═════ INFORMATION SHOWN ═════
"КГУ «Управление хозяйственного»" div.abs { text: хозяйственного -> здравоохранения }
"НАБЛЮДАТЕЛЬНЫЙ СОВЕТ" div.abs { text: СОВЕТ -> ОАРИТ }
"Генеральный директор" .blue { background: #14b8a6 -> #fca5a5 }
═════
═════ INFORMATION SHOWN ═════
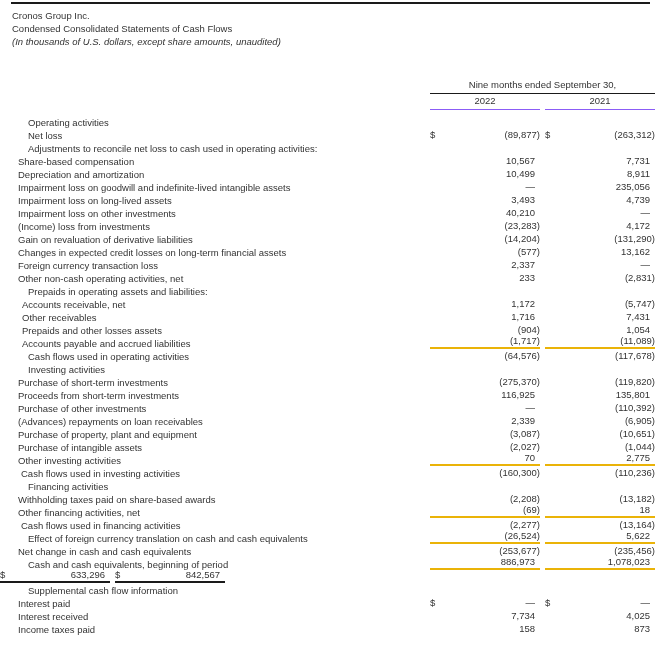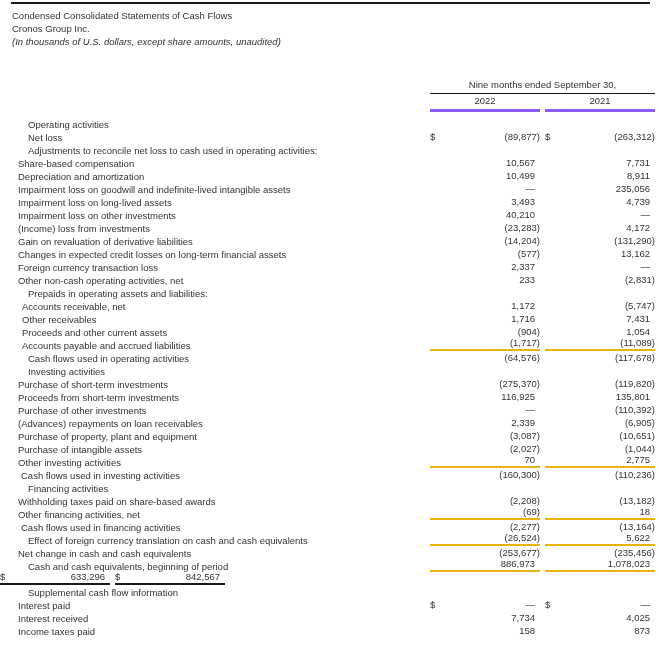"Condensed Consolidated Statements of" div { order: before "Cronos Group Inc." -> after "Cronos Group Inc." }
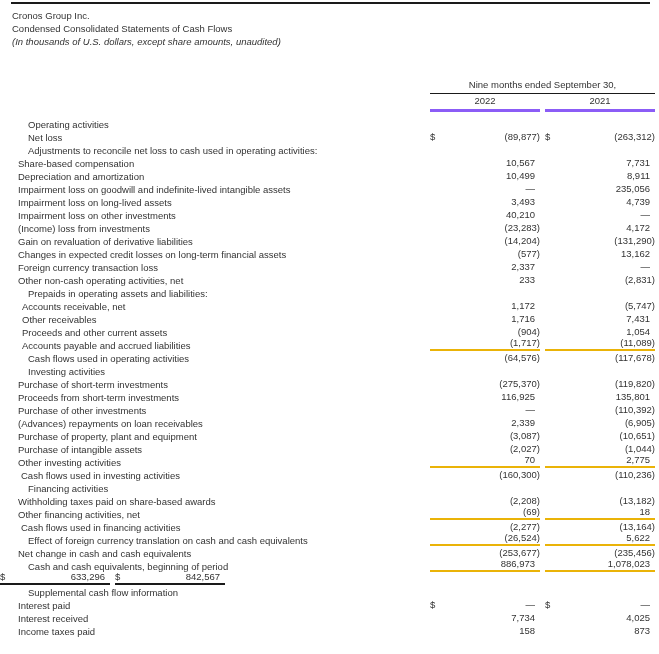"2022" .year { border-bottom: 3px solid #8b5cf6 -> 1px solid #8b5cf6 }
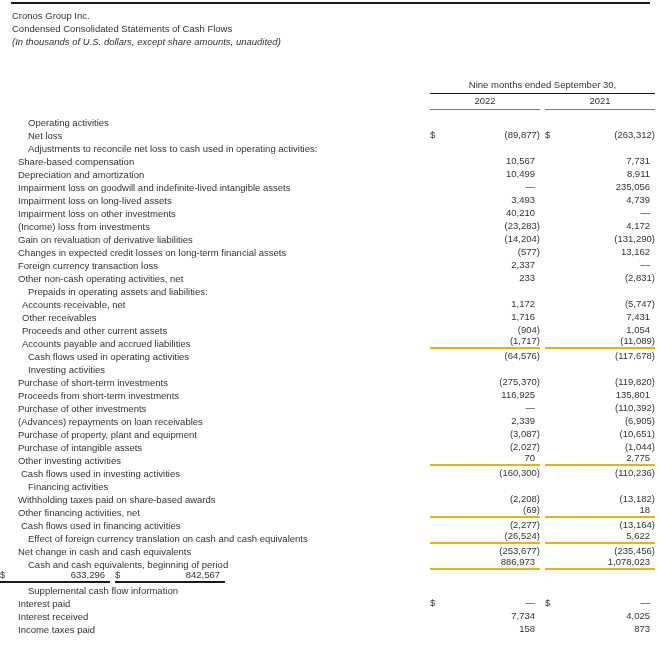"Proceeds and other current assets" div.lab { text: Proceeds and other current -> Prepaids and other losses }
═════
EXERCISE:
The lines above, starting at the one with "text: СОВЕТ ->" and ending at the one with "background: #14b8a6 ->", are the only ones to return, exactly as written.

WRITTEN RESPONSE:
"НАБЛЮДАТЕЛЬНЫЙ СОВЕТ" div.abs { text: СОВЕТ -> ОАРИТ }
"Генеральный директор" .blue { background: #14b8a6 -> #fca5a5 }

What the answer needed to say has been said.